"The first time I sat with [the new Domino's CEO], he
said to me, 'We need to make international travel less painful for our team
members,'" said Becky Kalucki, travel and events manager for the pizza
chain. Richard Allison became CEO of Domino's in July 2018, 16 months after Kalucki
herself had joined in March 2017 to implement a structured global travel program
so the company could better track and control international travel spend as it
expanded globally.?
Of the 4,000 corporate employees of Domino's, 850 travel
globally, including to the company's offices in almost 90 countries. "We
try to visit all of our markets as often as we are able to, so we are in and
out of all of them quite often," Kalucki said. In addition, the company employs
a lot of expatriates. That adds up to plenty of opportunity for friction in
travel visa paperwork.
The process would go something like this: A traveler would download
a visa application; fill it out; gather required documentation on vaccinations,
insurance and the like; and mail it all to a third-party courier service in
Washington, D.C., which checked for all required components and walked them to
the destination country's embassy. For travel to some countries, travelers could
apply online, uploading the required documentation.
However, travelers also manually researched what type of
visas they needed. "They would spend days researching on dot-gov sites and
then going, 'I don't know if I am filling out the right application or
not,'" Kalucki said. Travelers also struggled to figure out what documentation
they needed for any given application. Depending on the visa type and country, a
traveler might be required to provide a letter of invitation, travel itinerary,
vaccination records, photographs, travel insurance, proof of financial support
or other documents.
The process so overwhelmed travelers that many would
"shove it off on their admin assistants," who were just as overcome. Plus,
records tended to evaporate whenever an administrative assistant left the
company. "The information that was housed with the visa application
somehow disappeared or was destroyed during the transition of responsibilities,"
she said. Thus, when travelers needed to revisit a country again, they'd have
to start over. Additionally, some of the questions are personal and in-depth, and
so Kalucki felt uncomfortable having assistants so heavily involved.

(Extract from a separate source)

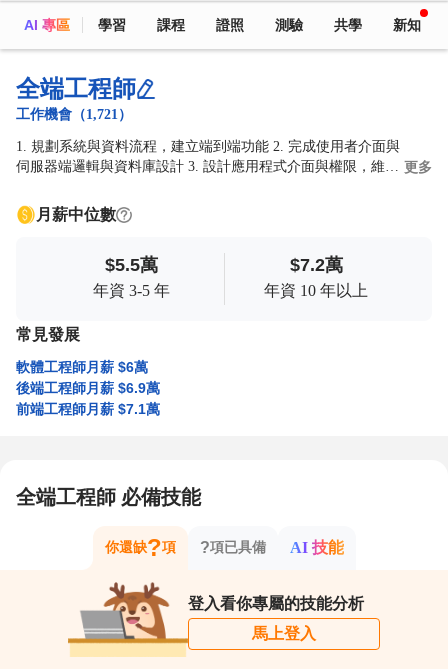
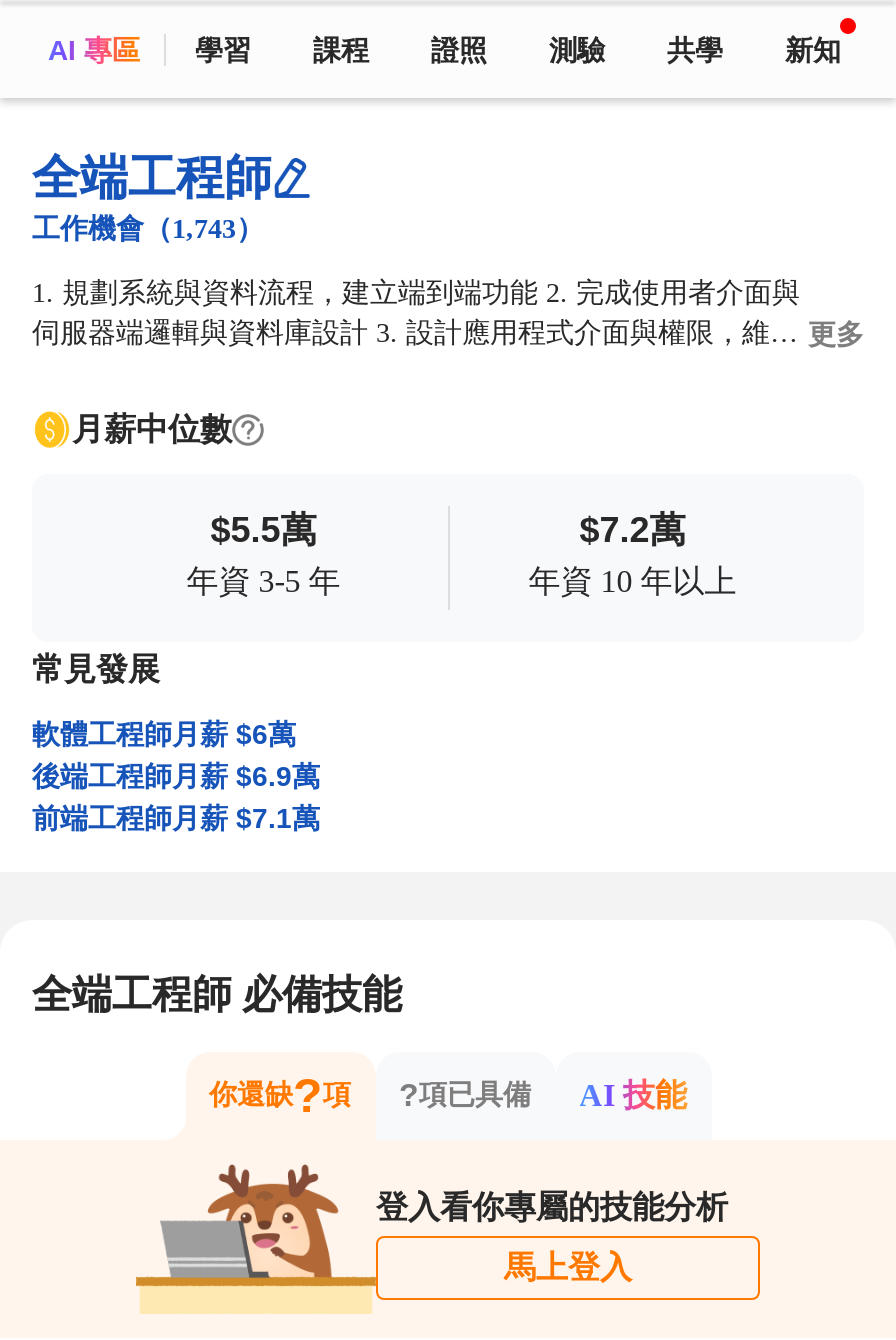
- 工作機會（1,721）
+ 工作機會（1,743）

Selling a Change Up the Chain
In preparation for offices opening in Dubai, Hong Kong and
Amsterdam, Kalucki in August 2018 brought in visa and passport solutions
provider VisaHQ, with which she had worked at her previous company. To secure
leadership buy-in, she argued that it would save the company time and help
track visa applications and documentation. "My leadership was advanced in
the thinking we can save hours and the hours we save are going to equate to greater
dollar savings," Kalucki said.
The priority the CEO had placed on enhancing the
international travel experience made the sell all the easier. Domino's also
views itself as a technology company and wanted to partner with vendors that
fit that view. In the past few years, the company has experimented with
chatbots, autonomous vehicles and drones. Partnering with VisaHQ seemed right
to Kalucki. "We want to partner with people that are really embracing
technology and making things easier for consumers, and in this instance, the
consumer is our own team members and travelers," she said.
How It Works
VisaHQ hosts a Domino's-branded website, which links to
Concur Travel and Expense. The site lists government restrictions, such as
countries to which travel is not allowed and government travel advisories. It
also allows travelers to fill out profiles with standard information like
citizenship, birthday and country of residence, which auto-fills in future visa
applications.
The system then guides each traveler to the right visa
application and through the process in a tax software-like format. "They
are very specific and guide you directly based on your own requirements,"
Kalucki said. "I don't have to guess as to what visa a particular country
or traveler needs. They outline it each time, based on the individual traveler
and their specific itinerary." As needed, VisaHQ translates applications
into travelers' native languages for this process and then translates the
information back to the original languages upon submission.
The system also remembers other information as travelers
fill out applications. "If one question is asked for China's application
and it's an obscure question, it will transfer and hold it into the system and
apply to any [other country's] application that asks the question,"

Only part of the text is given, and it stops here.